遥斗が両親譲りの端正な顔立ちをしているなら、時雨は中性的で、儚げな美しさを纏っていた。
男の俺から見ても、整いすぎた顔だと思う。


昔、時雨とレイの間に何があったのかは、誰もはっきり知らない。
ただひとつ確かなのは、レイが現れる前の時雨は、来るもの拒まず去るもの追わずで、女遊びにも淡白だったのにーー
レイと出会ってからは、女遊びをぴたりとやめたということだ。

それだけでも、時雨が本気でレイを想っていたことはわかる。


遥斗「レイは、お前に何か話したのか?過去のこと」


ーーそういえば、遥斗がレイの名を口にするのは、ずいぶん久しぶりだ。それぐらいレイという言葉は禁句に近かった。
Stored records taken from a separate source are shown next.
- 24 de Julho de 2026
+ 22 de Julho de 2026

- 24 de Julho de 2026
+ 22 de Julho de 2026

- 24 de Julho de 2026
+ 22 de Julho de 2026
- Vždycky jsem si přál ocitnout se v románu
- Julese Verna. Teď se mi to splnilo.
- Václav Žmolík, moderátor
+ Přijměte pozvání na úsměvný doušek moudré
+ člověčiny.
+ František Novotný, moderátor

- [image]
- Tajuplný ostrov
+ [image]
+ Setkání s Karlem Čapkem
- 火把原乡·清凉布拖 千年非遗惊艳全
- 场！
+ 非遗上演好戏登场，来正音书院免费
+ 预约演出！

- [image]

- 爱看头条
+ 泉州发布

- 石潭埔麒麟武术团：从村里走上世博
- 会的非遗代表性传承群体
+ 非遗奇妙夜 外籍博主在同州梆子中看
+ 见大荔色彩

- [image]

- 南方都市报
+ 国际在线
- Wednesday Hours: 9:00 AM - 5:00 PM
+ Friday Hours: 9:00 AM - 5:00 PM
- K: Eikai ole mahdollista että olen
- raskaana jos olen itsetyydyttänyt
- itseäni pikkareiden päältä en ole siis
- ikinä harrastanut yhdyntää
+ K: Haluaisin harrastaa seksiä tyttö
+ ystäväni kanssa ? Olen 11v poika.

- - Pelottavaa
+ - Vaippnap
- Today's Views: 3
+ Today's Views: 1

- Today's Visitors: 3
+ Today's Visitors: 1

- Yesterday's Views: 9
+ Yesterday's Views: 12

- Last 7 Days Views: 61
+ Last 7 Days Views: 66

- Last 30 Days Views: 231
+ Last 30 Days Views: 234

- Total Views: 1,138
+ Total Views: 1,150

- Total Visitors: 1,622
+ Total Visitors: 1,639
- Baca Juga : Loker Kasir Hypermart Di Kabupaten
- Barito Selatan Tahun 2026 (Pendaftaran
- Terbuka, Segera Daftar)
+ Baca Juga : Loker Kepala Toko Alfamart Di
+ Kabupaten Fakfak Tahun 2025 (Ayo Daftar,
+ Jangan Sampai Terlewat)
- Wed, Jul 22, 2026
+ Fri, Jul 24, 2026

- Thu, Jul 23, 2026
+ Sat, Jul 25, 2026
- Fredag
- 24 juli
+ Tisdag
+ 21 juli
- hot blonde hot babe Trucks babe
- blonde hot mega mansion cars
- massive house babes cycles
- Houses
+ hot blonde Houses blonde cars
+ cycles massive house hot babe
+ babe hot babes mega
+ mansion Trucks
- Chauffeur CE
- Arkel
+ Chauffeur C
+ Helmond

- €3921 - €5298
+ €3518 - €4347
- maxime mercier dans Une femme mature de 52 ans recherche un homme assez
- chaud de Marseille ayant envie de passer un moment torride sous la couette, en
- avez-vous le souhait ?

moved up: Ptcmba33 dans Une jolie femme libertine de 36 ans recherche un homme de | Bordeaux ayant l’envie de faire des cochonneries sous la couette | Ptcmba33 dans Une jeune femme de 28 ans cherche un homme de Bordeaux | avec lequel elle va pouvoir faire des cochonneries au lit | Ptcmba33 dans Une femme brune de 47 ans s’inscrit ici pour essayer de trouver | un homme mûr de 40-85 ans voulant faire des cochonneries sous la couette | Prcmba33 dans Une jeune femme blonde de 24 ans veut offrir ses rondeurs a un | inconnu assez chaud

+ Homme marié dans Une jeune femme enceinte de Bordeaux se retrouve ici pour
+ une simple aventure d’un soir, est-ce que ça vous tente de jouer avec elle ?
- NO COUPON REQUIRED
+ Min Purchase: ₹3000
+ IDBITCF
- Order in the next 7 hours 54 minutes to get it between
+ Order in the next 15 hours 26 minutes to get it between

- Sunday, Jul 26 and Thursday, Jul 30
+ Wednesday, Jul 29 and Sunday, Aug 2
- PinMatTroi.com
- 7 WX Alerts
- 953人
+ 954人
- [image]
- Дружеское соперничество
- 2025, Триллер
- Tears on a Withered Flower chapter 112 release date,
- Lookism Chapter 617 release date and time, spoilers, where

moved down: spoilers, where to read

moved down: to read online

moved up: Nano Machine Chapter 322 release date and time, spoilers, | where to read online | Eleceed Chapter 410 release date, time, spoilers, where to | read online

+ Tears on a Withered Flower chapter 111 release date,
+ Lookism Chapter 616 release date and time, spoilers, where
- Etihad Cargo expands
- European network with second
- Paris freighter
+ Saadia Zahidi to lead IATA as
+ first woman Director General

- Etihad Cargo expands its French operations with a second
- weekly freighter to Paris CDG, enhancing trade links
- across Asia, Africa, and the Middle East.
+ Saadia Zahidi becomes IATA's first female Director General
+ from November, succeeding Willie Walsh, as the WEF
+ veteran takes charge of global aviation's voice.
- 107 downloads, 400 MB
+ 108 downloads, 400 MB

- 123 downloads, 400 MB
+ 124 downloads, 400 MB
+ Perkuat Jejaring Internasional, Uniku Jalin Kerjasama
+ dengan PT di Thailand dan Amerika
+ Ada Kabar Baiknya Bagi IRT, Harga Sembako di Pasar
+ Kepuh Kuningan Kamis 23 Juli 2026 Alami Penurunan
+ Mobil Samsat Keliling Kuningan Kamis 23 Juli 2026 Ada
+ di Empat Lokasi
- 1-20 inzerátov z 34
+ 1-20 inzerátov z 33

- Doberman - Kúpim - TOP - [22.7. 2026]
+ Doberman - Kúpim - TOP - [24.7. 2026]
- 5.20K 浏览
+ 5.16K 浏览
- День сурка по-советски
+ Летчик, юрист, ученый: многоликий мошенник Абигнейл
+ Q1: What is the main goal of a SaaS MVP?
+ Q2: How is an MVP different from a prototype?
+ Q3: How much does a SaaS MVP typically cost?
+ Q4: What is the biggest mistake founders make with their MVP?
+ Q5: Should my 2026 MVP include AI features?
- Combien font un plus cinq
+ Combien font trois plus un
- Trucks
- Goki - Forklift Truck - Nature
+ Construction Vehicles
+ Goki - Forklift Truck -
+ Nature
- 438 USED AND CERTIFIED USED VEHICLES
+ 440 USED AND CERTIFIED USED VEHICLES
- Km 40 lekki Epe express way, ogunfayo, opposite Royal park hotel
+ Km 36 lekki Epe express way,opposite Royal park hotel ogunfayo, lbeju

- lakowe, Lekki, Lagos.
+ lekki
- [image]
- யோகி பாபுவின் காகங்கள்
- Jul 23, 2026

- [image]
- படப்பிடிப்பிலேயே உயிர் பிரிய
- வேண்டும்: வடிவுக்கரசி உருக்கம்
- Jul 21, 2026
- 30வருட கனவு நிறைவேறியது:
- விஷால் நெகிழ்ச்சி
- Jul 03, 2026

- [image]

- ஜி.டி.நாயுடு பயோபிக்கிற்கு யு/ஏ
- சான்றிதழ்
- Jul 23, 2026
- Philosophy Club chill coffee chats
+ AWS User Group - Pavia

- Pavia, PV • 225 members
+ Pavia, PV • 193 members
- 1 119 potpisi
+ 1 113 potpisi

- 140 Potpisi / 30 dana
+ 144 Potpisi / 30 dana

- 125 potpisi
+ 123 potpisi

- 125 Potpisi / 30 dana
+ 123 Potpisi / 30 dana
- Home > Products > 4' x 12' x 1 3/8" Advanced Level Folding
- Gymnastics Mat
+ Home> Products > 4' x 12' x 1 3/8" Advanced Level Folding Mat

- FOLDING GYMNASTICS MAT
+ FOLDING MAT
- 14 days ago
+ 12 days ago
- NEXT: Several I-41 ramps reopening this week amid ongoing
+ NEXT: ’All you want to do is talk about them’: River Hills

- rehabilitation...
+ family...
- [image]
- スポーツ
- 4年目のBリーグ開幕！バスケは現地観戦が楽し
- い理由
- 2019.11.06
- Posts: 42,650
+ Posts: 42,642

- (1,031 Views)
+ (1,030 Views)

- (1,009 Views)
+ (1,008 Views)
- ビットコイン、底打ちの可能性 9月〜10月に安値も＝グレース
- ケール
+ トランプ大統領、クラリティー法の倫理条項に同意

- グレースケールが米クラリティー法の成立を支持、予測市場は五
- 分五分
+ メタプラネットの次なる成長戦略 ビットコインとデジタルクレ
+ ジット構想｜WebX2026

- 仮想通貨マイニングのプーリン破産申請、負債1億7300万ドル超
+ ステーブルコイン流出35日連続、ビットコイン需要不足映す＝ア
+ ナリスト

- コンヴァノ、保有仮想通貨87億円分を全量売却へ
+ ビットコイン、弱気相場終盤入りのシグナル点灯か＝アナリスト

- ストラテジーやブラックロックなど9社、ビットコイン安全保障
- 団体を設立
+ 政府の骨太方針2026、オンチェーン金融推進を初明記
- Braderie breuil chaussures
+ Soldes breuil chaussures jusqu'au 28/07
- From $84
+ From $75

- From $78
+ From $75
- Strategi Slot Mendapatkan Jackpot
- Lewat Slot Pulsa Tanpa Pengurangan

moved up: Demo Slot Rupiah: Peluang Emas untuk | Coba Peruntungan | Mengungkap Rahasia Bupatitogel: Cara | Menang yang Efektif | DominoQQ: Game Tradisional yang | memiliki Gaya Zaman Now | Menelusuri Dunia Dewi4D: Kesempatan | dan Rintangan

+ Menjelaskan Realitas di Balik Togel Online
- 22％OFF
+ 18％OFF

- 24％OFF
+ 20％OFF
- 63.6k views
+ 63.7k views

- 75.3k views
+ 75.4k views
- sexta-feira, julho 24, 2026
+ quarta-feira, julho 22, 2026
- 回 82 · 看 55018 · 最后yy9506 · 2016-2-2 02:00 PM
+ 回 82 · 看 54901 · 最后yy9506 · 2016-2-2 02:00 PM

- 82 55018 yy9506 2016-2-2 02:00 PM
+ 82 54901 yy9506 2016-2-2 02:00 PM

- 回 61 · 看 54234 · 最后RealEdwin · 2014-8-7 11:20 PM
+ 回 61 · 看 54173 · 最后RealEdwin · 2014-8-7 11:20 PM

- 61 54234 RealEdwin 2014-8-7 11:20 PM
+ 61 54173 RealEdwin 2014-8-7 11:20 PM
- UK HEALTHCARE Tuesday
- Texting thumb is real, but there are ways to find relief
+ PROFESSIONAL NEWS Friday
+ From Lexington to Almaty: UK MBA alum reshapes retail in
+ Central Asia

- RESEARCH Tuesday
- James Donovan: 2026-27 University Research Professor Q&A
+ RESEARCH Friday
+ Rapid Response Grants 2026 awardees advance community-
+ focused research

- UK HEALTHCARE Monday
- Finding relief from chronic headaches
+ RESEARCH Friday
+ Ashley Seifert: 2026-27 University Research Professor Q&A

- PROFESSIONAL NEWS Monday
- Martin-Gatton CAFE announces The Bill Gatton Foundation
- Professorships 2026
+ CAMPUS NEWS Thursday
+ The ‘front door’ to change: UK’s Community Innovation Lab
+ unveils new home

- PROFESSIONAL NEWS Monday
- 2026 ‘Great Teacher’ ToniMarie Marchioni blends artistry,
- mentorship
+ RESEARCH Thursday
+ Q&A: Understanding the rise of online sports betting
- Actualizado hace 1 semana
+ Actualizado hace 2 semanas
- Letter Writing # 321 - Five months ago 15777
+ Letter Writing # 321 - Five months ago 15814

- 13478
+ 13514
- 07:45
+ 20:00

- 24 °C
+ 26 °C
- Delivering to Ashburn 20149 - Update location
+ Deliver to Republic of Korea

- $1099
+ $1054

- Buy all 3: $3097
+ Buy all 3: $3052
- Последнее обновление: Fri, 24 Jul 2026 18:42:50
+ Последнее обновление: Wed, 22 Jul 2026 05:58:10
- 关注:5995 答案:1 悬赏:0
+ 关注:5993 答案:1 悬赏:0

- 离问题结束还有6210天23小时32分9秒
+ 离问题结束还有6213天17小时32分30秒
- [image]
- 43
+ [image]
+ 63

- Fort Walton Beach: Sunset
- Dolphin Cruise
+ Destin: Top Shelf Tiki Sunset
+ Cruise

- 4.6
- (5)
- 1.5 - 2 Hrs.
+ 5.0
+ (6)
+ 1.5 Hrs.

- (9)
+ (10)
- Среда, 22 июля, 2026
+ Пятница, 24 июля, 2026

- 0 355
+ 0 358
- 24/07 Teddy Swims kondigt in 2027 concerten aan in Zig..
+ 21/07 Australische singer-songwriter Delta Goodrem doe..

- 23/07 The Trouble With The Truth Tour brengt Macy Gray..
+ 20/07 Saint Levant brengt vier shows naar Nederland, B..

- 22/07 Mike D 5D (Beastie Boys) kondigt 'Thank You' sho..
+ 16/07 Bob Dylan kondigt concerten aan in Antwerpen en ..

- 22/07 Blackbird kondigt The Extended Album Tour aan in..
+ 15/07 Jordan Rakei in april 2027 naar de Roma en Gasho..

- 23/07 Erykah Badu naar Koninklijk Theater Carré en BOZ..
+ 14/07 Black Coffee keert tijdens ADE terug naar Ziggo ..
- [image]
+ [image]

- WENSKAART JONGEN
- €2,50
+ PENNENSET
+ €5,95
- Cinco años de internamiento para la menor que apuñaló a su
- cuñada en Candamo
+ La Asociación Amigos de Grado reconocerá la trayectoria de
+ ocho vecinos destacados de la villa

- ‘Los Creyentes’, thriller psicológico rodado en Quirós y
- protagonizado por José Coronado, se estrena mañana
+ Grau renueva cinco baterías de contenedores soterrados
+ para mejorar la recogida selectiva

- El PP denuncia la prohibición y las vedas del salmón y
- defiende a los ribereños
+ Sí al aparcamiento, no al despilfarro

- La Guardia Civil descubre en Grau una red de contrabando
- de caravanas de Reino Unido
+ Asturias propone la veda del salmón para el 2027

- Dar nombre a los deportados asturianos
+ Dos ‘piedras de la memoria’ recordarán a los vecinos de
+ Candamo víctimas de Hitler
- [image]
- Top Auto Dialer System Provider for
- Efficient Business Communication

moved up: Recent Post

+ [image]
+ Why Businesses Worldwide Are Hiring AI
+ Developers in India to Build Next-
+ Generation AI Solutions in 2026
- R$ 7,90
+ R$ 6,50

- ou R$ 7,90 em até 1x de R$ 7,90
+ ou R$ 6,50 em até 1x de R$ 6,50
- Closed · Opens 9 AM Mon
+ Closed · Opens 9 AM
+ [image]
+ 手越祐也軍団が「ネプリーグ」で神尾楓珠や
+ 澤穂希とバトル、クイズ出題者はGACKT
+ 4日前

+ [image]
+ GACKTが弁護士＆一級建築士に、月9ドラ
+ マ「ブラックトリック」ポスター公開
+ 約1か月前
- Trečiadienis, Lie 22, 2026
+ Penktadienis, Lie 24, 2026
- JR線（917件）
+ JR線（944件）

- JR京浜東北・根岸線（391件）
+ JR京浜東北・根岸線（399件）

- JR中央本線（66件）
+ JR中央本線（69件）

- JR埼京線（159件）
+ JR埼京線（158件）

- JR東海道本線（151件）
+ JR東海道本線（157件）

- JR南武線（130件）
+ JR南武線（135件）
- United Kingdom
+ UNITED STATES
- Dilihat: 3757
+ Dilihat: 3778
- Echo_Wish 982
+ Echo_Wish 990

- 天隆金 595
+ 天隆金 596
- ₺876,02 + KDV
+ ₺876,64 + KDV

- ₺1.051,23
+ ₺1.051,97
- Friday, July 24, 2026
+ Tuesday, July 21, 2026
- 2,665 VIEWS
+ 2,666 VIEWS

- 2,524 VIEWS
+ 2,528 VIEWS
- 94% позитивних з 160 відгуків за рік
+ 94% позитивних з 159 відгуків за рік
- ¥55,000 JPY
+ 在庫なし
レイがなんであの家で育たなかったのか、施設で暮らしていたのか。誰もその話題を触れなかったし、触れられるような雰囲気でもなかった。


朝倉が短く息を吐き、目を細める。
月夜「覚えてないことを、話すかよ」


その言葉を聞いた瞬間、遥斗の表情がわずかに歪んだ。
普段は穏やかで、仲間にも公平な遥斗だが、レイのこととなると感情を隠しきれない。


遥斗「……レイのことが大事なら、もう関わるな。あいつは俺らみたいなのと関わるべきじゃない」

低い声に、かすかな怒りが混じっていた。
それは誰に向けたものなのか、俺にはわからなかった。

月夜「……だとしても、レイがそれを望んだのか」

遥斗「……」

月夜「お前らがレイに何も言わず、近づこうとしないのも、レイのためだって言うけどなーーそれをあいつがお前らに求めたのか」

遥斗は何も言い返さなかった。
言葉を失ったというよりも、
その問いが胸の奥の痛いところを突いていたのだろう。


遥斗「……それでも、関わるな。レイを想うなら、それが一番だ」


遥斗の言葉には、苦悩が滲んでいた。

朝倉はそれ以上何も言わず、弟を連れて倉庫を後にした。

その背を目で追いながら、心の奥でふと、遥斗の部屋のことを思い出した。

本棚の奥に古びた一冊のアルバム。
何年か前に、うっかり見てしまったことがある。
そこに挟まれていた、一枚の写真。
まだ幼い頃のレイと遥斗が並んで写っていて、二人とも笑っていた。


いまの二人からは想像もできないくらい、あたたかな表情をしていた。


何がこの兄妹を会話もない関係にさせたのか。
深入りできない俺も甘南も所詮は東城に拾われた居候にすぎない。


立ち入ってはいけない領域があることくらい、わかっているつもりだ。